INSTRUCTIONS FOR THE TASK.
Without any of the pictures, set down the data below exactly.
** MATERIAL FOR THIS TASK follows **
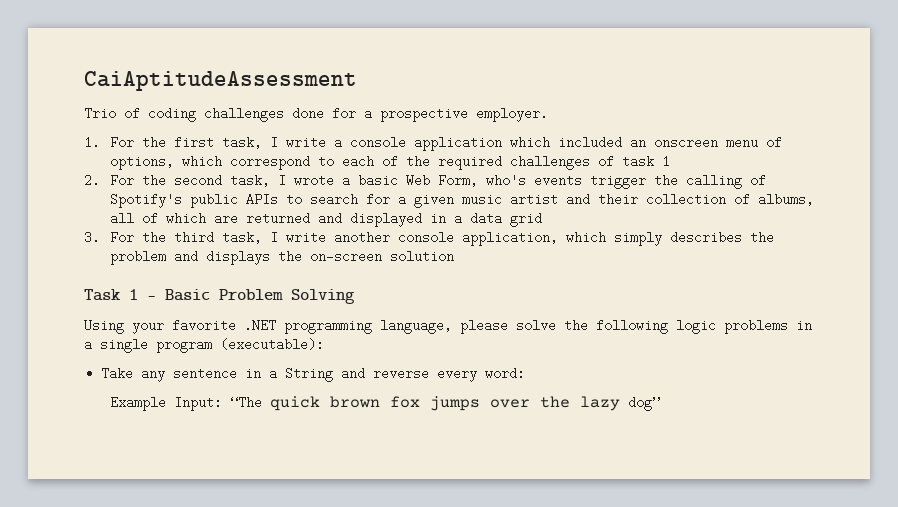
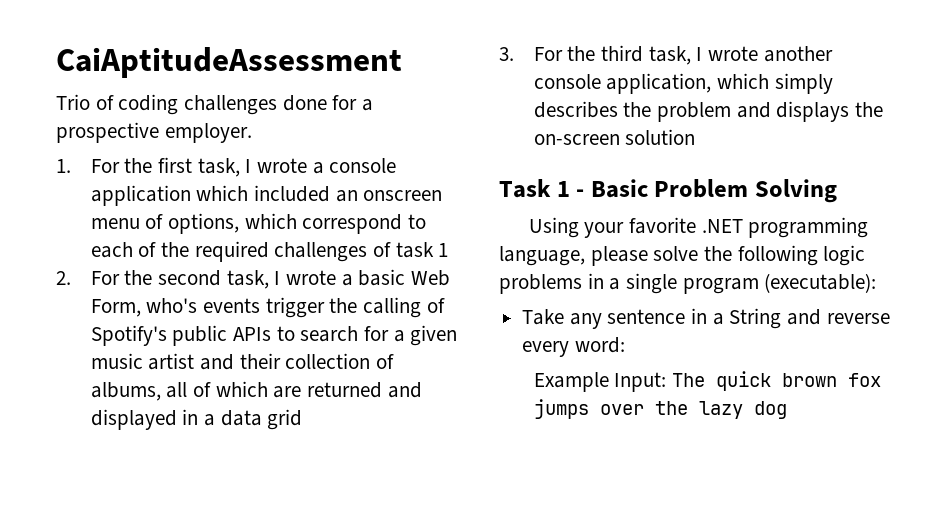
- 1. For the first task, I write a console application which included an onscreen menu of options, which correspond to each of the required challenges of task 1
+ 1. For the first task, I wrote a console application which included an onscreen menu of options, which correspond to each of the required challenges of task 1
- 3. For the third task, I write another console application, which simply describes the problem and displays the on-screen solution
+ 3. For the third task, I wrote another console application, which simply describes the problem and displays the on-screen solution
- Example Input: “The quick brown fox jumps over the lazy dog”
+ Example Input: The quick brown fox jumps over the lazy dog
** End of MATERIAL FOR THIS TASK **
EXPECTED ANSWER.
- 1. For the first task, I write a console application which included an onscreen menu of options, which correspond to each of the required challenges of task 1
+ 1. For the first task, I wrote a console application which included an onscreen menu of options, which correspond to each of the required challenges of task 1
- 3. For the third task, I write another console application, which simply describes the problem and displays the on-screen solution
+ 3. For the third task, I wrote another console application, which simply describes the problem and displays the on-screen solution
- Example Input: “The quick brown fox jumps over the lazy dog”
+ Example Input: The quick brown fox jumps over the lazy dog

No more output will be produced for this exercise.